Screenshot of AWS IAM console showing the policy attachment interface where the AWSGlueServiceRole policy is being added to the GlueIAMRoleRedshiftNew role.

Create secret in Secrets Manager

Complete the following steps to create a Secrets Manager secret:

  1. On the Secrets Manager console, choose Store a new secret.
  2. Select Other type of secret.
  3. For the customer-managed connected application, the secret should contain the connected application’s consumer secret with USER_MANAGED_CLIENT_APPLICATION_CLIENT_SECRET as the key and the client secret value as created in the previous step.
    Screenshot of AWS Secrets Manager console showing the "Store a new secret" interface with "Other type of secret" selected and a key-value pair entry for USER_MANAGED_CLIENT_APPLICATION_CLIENT_SECRET.
  4. Choose Next.
  5. Enter a secret name and choose Next.
  6. Choose Store.

Create connection to Google Search Console in AWS Glue

To create a connection to Google Search Console in AWS Glue, follow these steps:

  1. Sign in to the AWS Glue console with an authorized email ID with permissions already provided in Google Search Console.
  2. In the navigation pane, choose Data connections.
  3. Under Connections, choose Create connection.
  4. In Data sources, search for Google Search Console and choose Next.
    Screenshot of AWS Glue console showing the Data connections page with Google Search Console selected as a data source in the connection creation wizard.
  5. For IAM Role ARN, choose the role created earlier.
  6. For Token URL, use https://oauth2.googleapis.com/token, which is the default value.
  7. For User Managed Client Application ClientId, enter the client ID created earlier while creating the OAuth client.
  8. For AWS Secret, choose the secret created earlier.
  9. If your AWS Glue jobs needs to run in an Amazon virtual private cloud (VPC), provide appropriate details. For more information, refer to Configure a VPC for your ETL job.
    Screenshot of AWS Glue connection configuration form showing fields for IAM Role ARN, Token URL, User Managed Client Application ClientId, AWS Secret selection, and VPC configuration options
  10. Choose Test connection, choose your Google ID, and choose Continue.
    Google account selection dialog prompting the user to choose which Google account to use for authentication with the AWS Glue connection.
  11. Choose Continue to trust the connection.
    Google OAuth consent screen asking the user to continue and trust the connection between AWS Glue and their Google account.

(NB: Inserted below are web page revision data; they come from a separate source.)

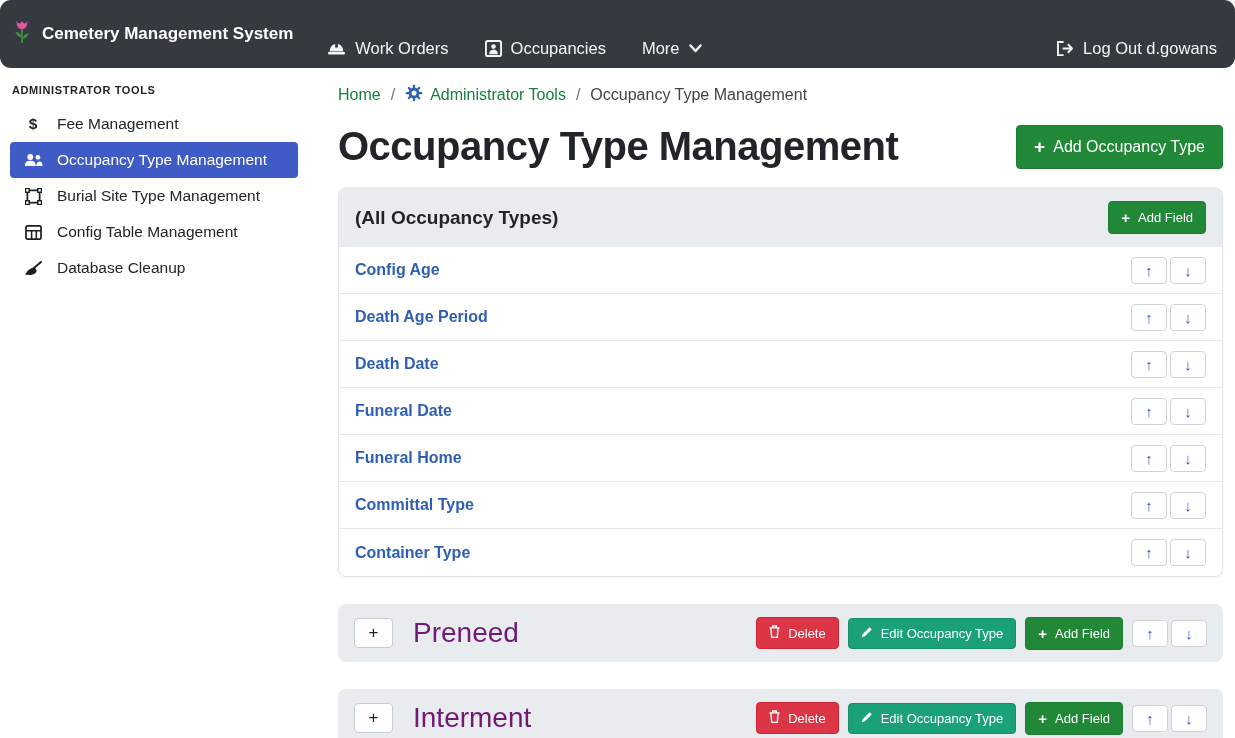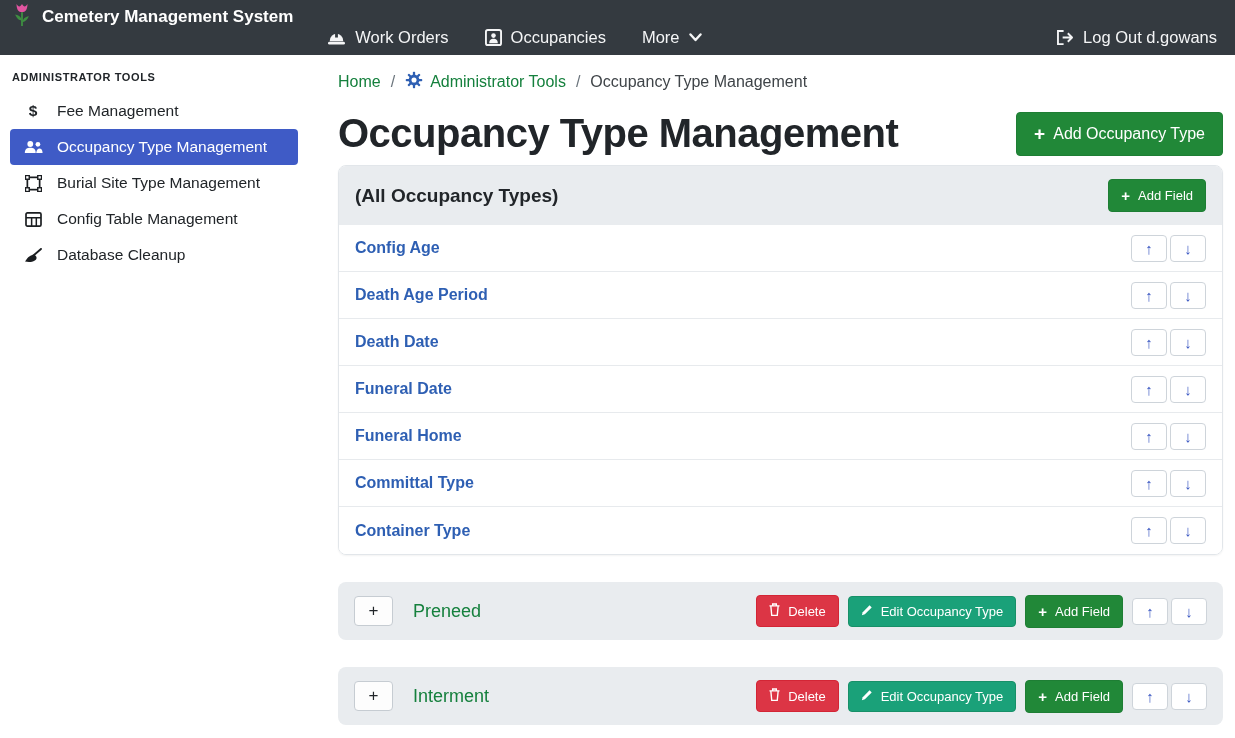--- a/index.html
+++ b/index.html
@@ -12,12 +12,13 @@
 
   
   .navbar {
-    height: 55px;
+    height: 68px;
     background: #343a40;
     display: flex;
-    align-items: flex-start;
+    align-items: center;
     padding: 0 18px 0 12px;
     color: #fff;
+    border-radius: 11px;
   }
   .brand { display: flex; align-items: center; gap: 10px; cursor: pointer; }
   .brand-title { font-size: 17px; font-weight: 700; color: #fff; white-space: nowrap; }

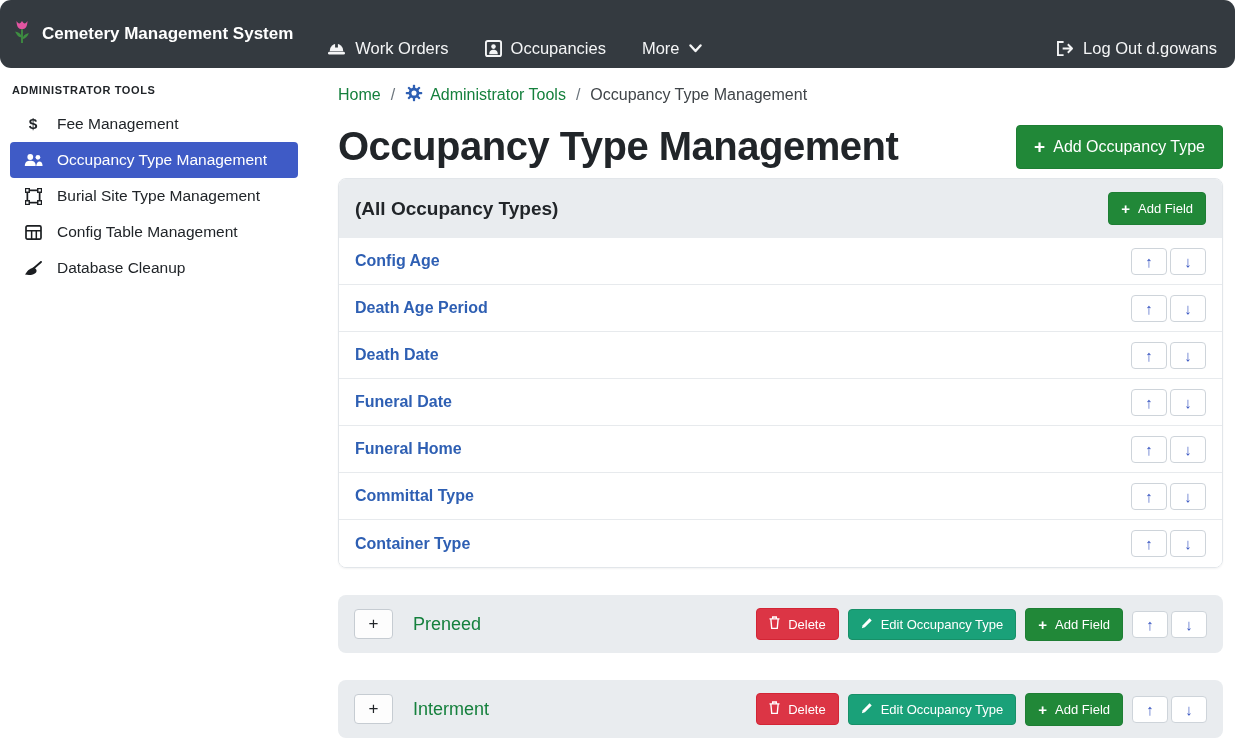--- a/index.html
+++ b/index.html
@@ -85,7 +85,7 @@
 
   
   .card {
-    margin-top: 9px;
+    margin-top: 18px;
     border: 1px solid #e2e6ea;
     border-radius: 8px;
     box-shadow: 0 1px 2px rgba(0,0,0,.05);

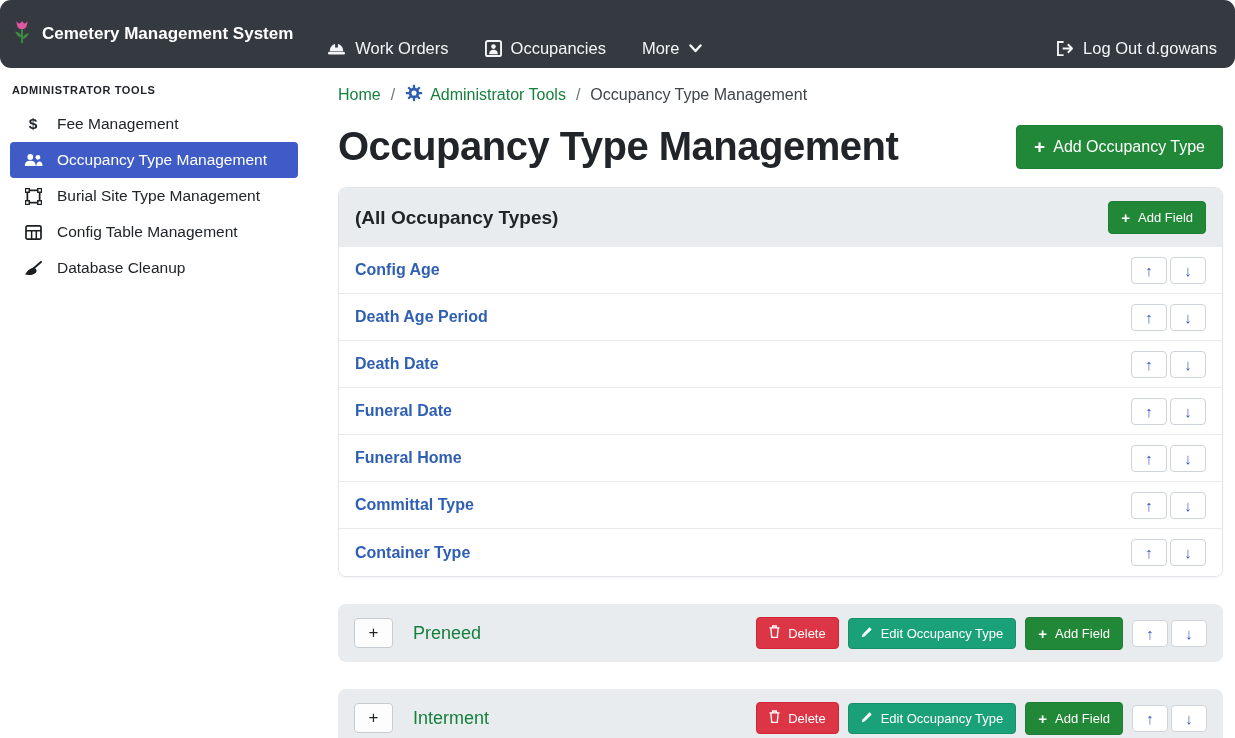--- a/index.html
+++ b/index.html
@@ -126,7 +126,7 @@
     display: inline-flex; align-items: center; justify-content: center;
     cursor: pointer;
   }
-  .section-title { font-size: 18px; color: #15803d; font-weight: 400; }
+  .section-title { font-size: 28px; color: #701a75; font-weight: 400; }
   .section-actions { margin-left: auto; display: flex; align-items: center; gap: 9px; }
 </style>
 </head>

    If the user has authorized access, the connection test will be successful.

    AWS Glue console showing a successful connection test result with a green checkmark indicating the Google Search Console connection was established successfully.

  12. Choose Next.
  13. Provide a connection name and choose Create connection.

Create connection to Amazon Redshift in AWS Glue

Complete the following steps to set up an AWS Glue connection for Amazon Redshift. Refer to Redshift connections for more information.

  1. On the AWS Glue console, in the navigation pane, choose Data connections.
  2. Under Connections, choose Create connection.
  3. In Data sources, search for JDBC and choose Next. For Amazon Redshift, you can also use Redshift connections. In this post, we use JDBC. In this example, we are using a Redshift provisioned cluster.
  4. Provide the Amazon Redshift JDBC URL and either use a Secrets Manager secret for storing credentials or provide the user name and password directly. As a best practice, it is recommended to use Secrets Manager.
  5. Configure network options with Amazon VPC settings for running the AWS Glue job in a VPC. In this example, we use the same VPC, subnet, and security group where the Redshift cluster is provisioned. All JDBC data stores must be accessible from the VPC subnet. A VPC endpoint is required to access Amazon S3 from within your VPC. If your job needs to access both VPC resources and the public internet, configure a NAT gateway in the VPC.Screenshot of AWS Glue connection configuration for Amazon Redshift showing JDBC URL entry, credentials configuration options (Secrets Manager or direct username/password), and VPC network settings including VPC, subnet, and security group selections.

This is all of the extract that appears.